According to The Washington Post, Nick Pyenson, a paleobiologist at the Smithsonian's National Museum of Natural History in Washington D.C., discovered the fossil of what he thought was a shark-toothed dolphin off the coast of Panama four years ago.
Published in the journal PeerJ, Pyenson and his colleagues detailed Isthminia panamensis as a close in appearance to Amazon river dolphin, but with the ability to live in the open ocean.
"We discovered this new fossil in marine rocks, and many of the features of its skull and jaws point to it having been a marine inhabitant, like modern oceanic dolphins," Pyenson, the study's lead author, said in a press release. "Many other iconic freshwater species in the Amazon, such as manatees, turtles and stingrays have marine ancestors, but until now, the fossil record of river dolphins in this basin has not revealed much about their marine ancestry. Isthminia now gives us a clear boundary in geologic time for understanding when this lineage invaded Amazonia."
Pyenson told The Post the researchers think the dolphin they discovered "lived in the channel that connected the Atlantic and Pacific oceans before the isthmus of Panama formed."
"My hope is that by reviewing deep evolutionary evidence about river dolphins, we can guess what their, and maybe our, future will be," he said.
Having this study may come in handy in case sea levels continue to rise the way they have and are projected to. The study indicated the dolphin moved to the channel due to increased sea levels.

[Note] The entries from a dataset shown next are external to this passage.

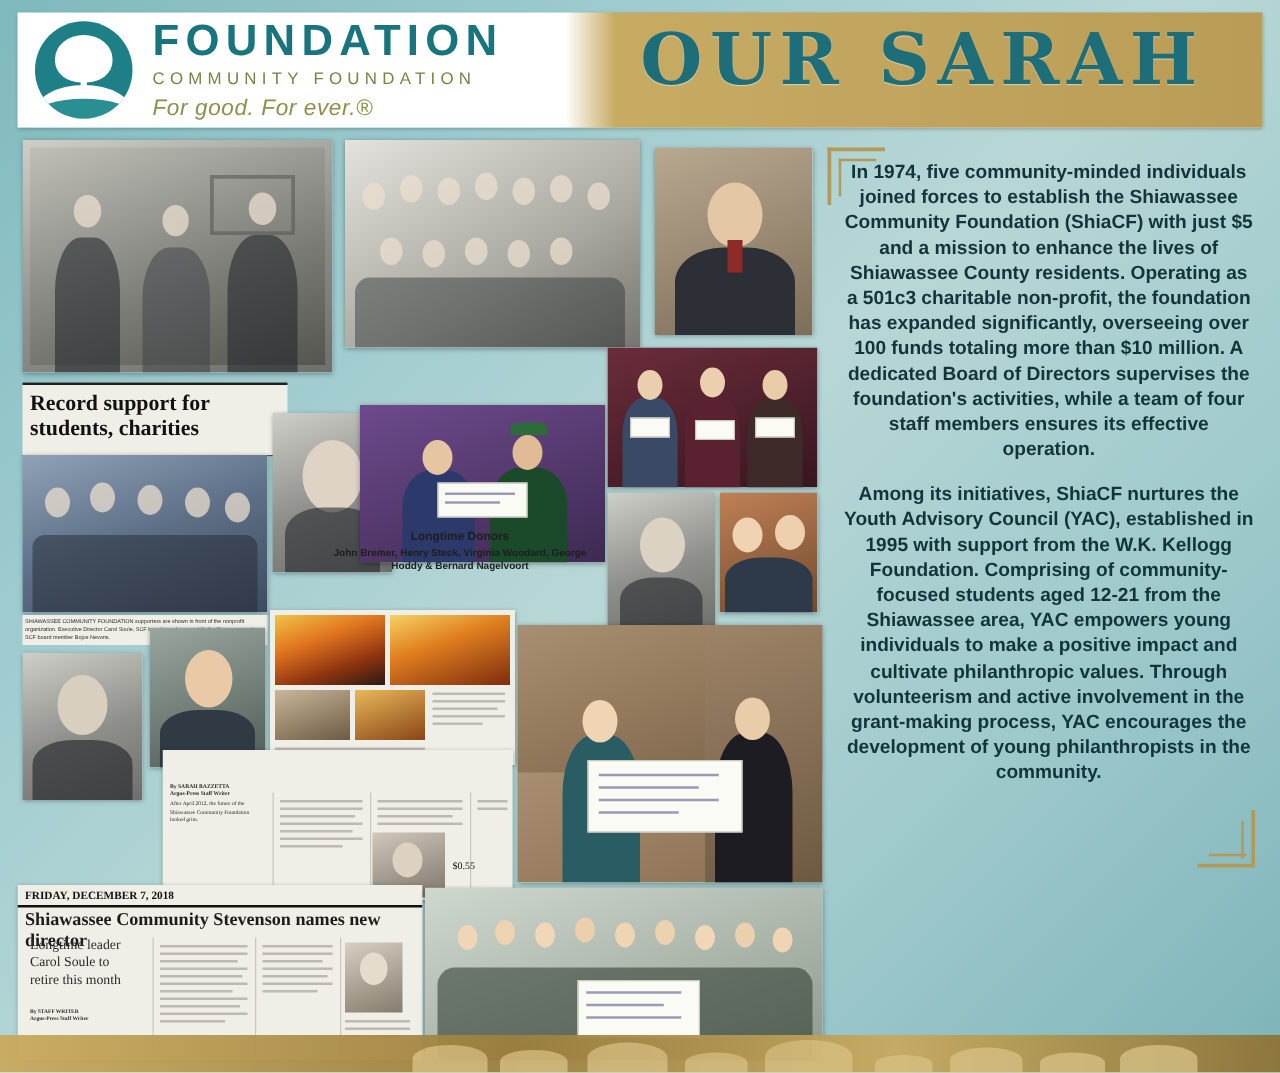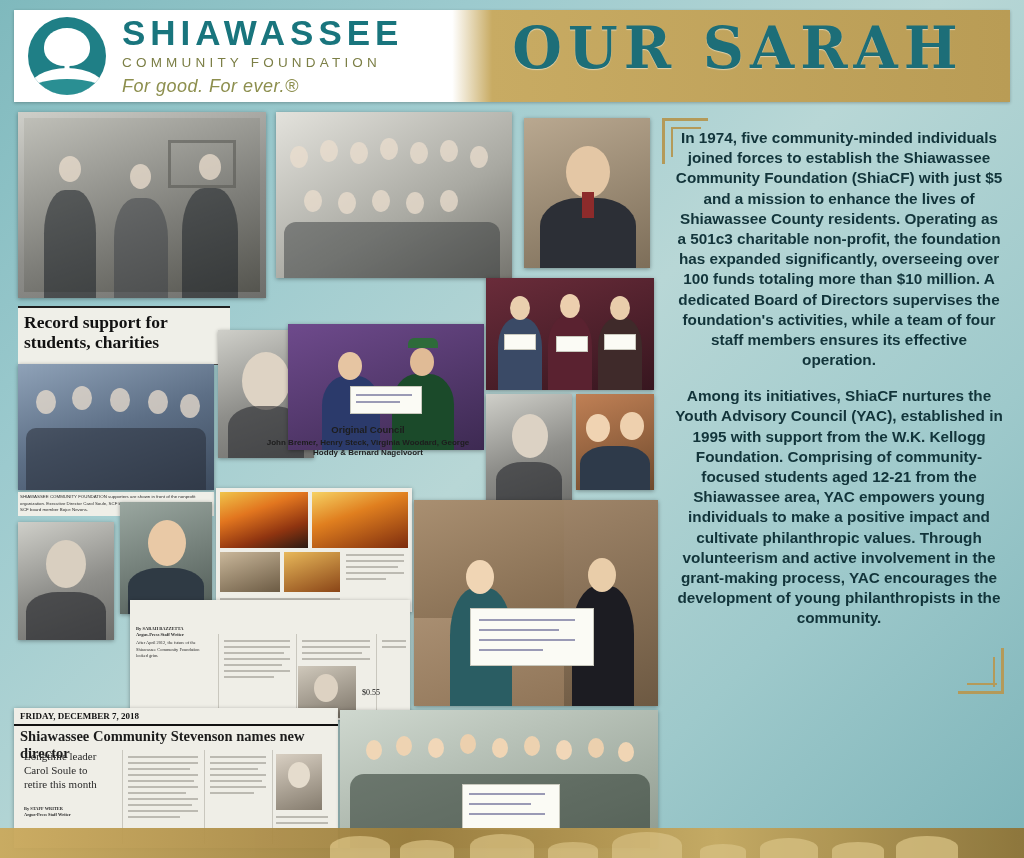"SHIAWASSEE" div.logo-title { text: SHIAWASSEE -> FOUNDATION }
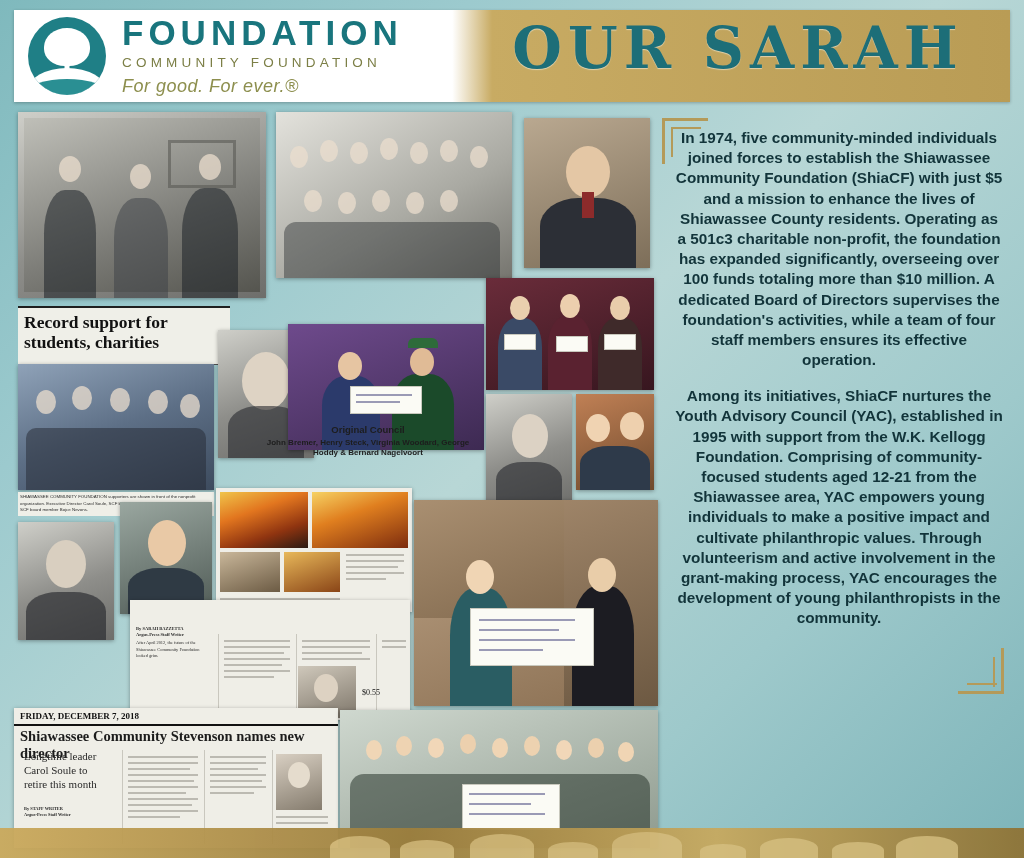"Original Council" div { text: Original Council -> Longtime Donors }
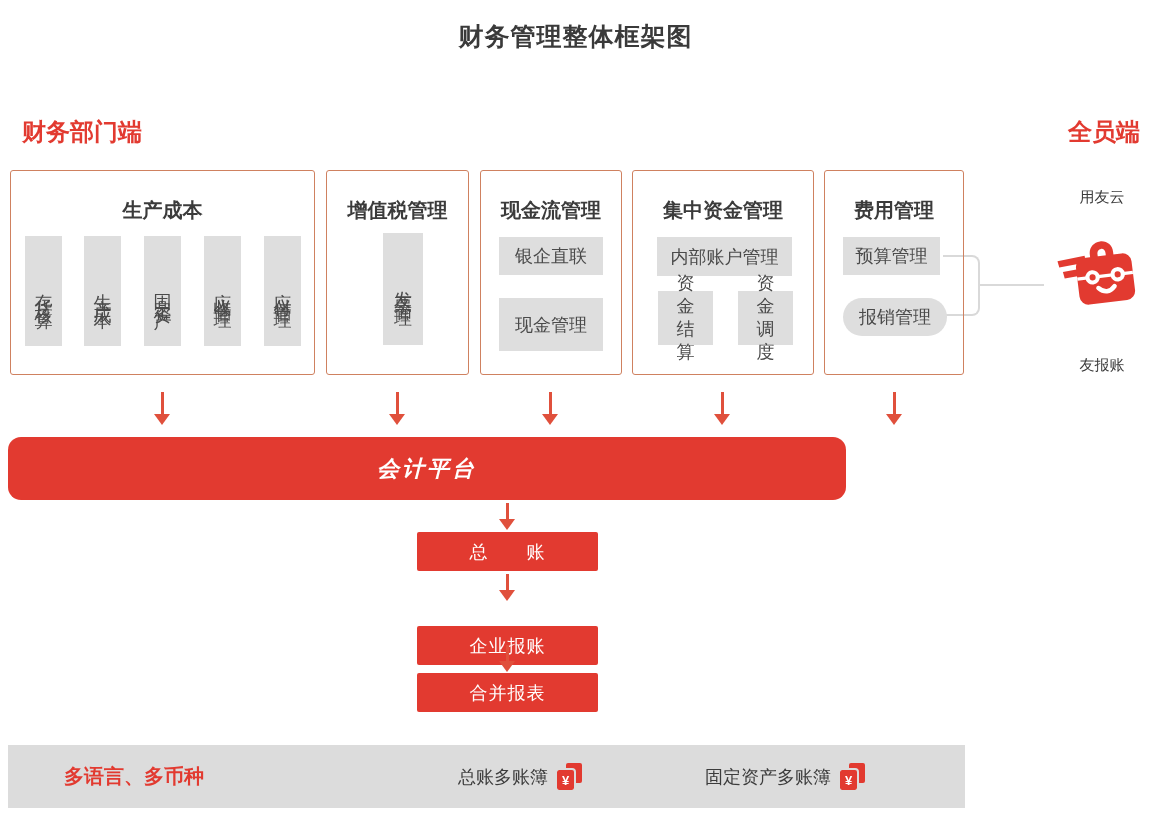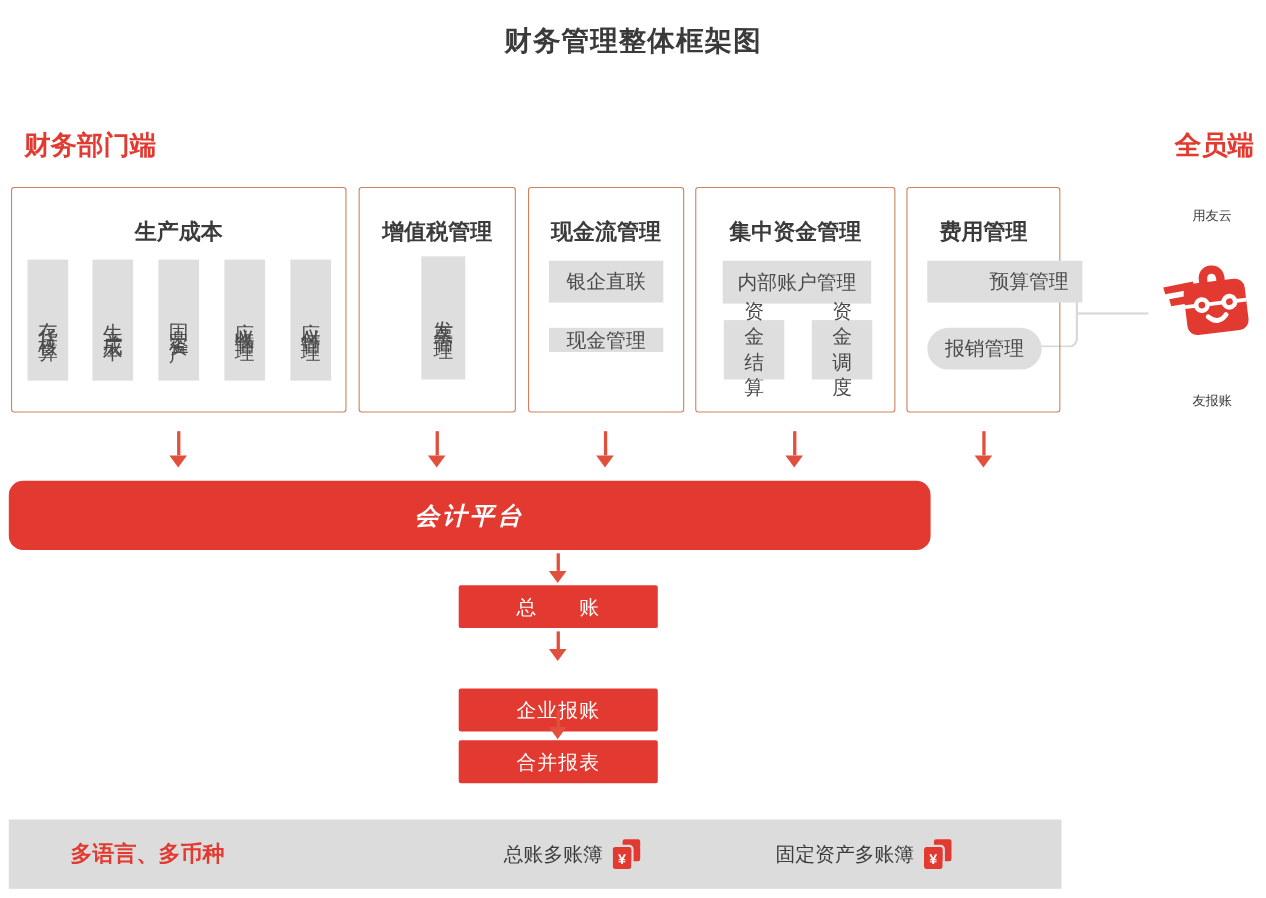"用友云" .cloud-label { font-size: 12px -> 15px }
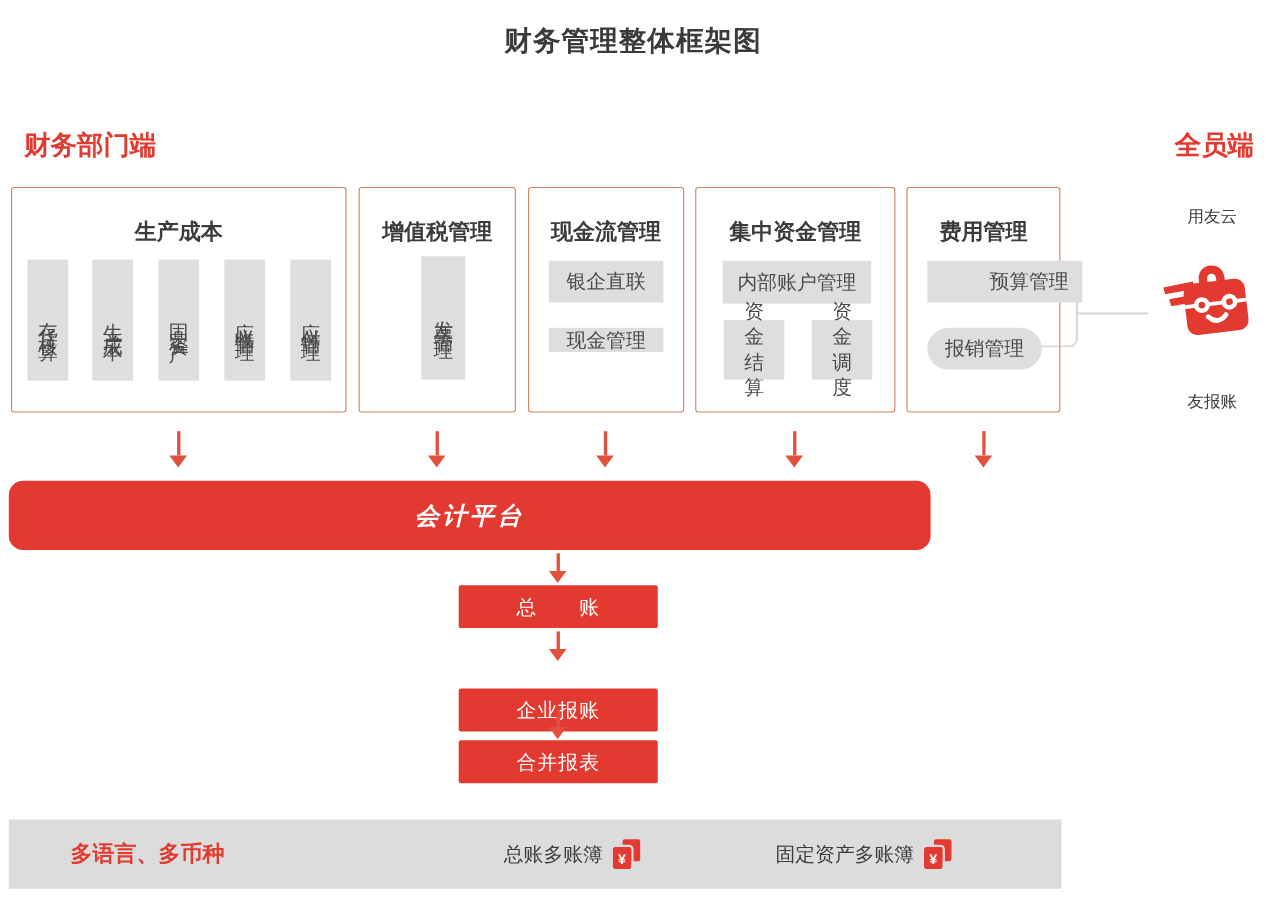"预算管理" div.gitem { padding-left: 44px -> none }
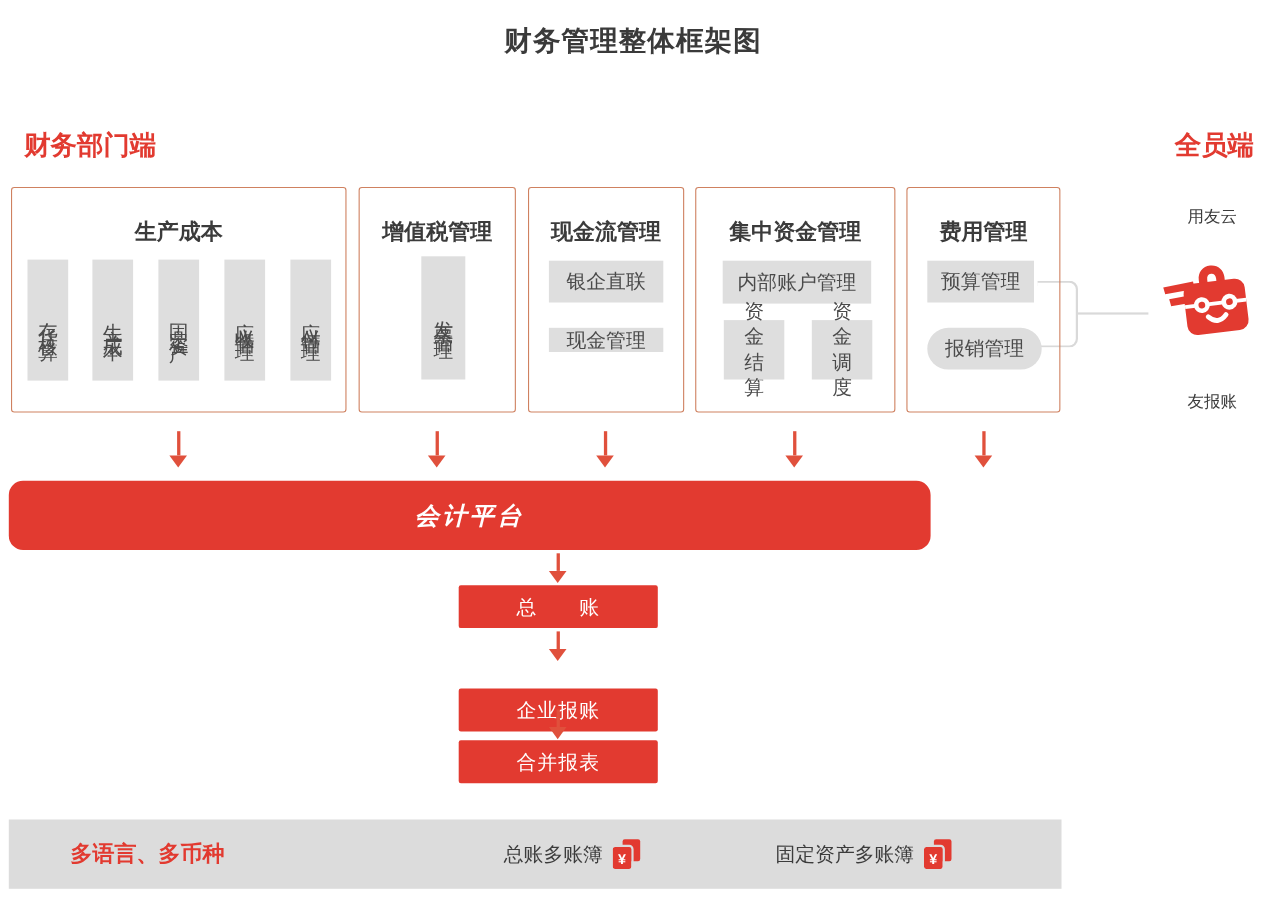"现金管理" div.gitem { height: 22px -> 53px }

"Isthminia is actually the closest relative of the living Amazon river dolphin," study co-author Aaron O'Dea, staff scientist at the Smithsonian Tropical Research Institute in Panama, said in the release. "While whales and dolphins long ago evolved from terrestrial ancestors to fully marine mammals, river dolphins represent a reverse movement by returning inland to freshwater ecosystems. As such, fossil specimens may tell stories not just of the evolution these aquatic animals, but also of the changing geographies and ecosystems of the past."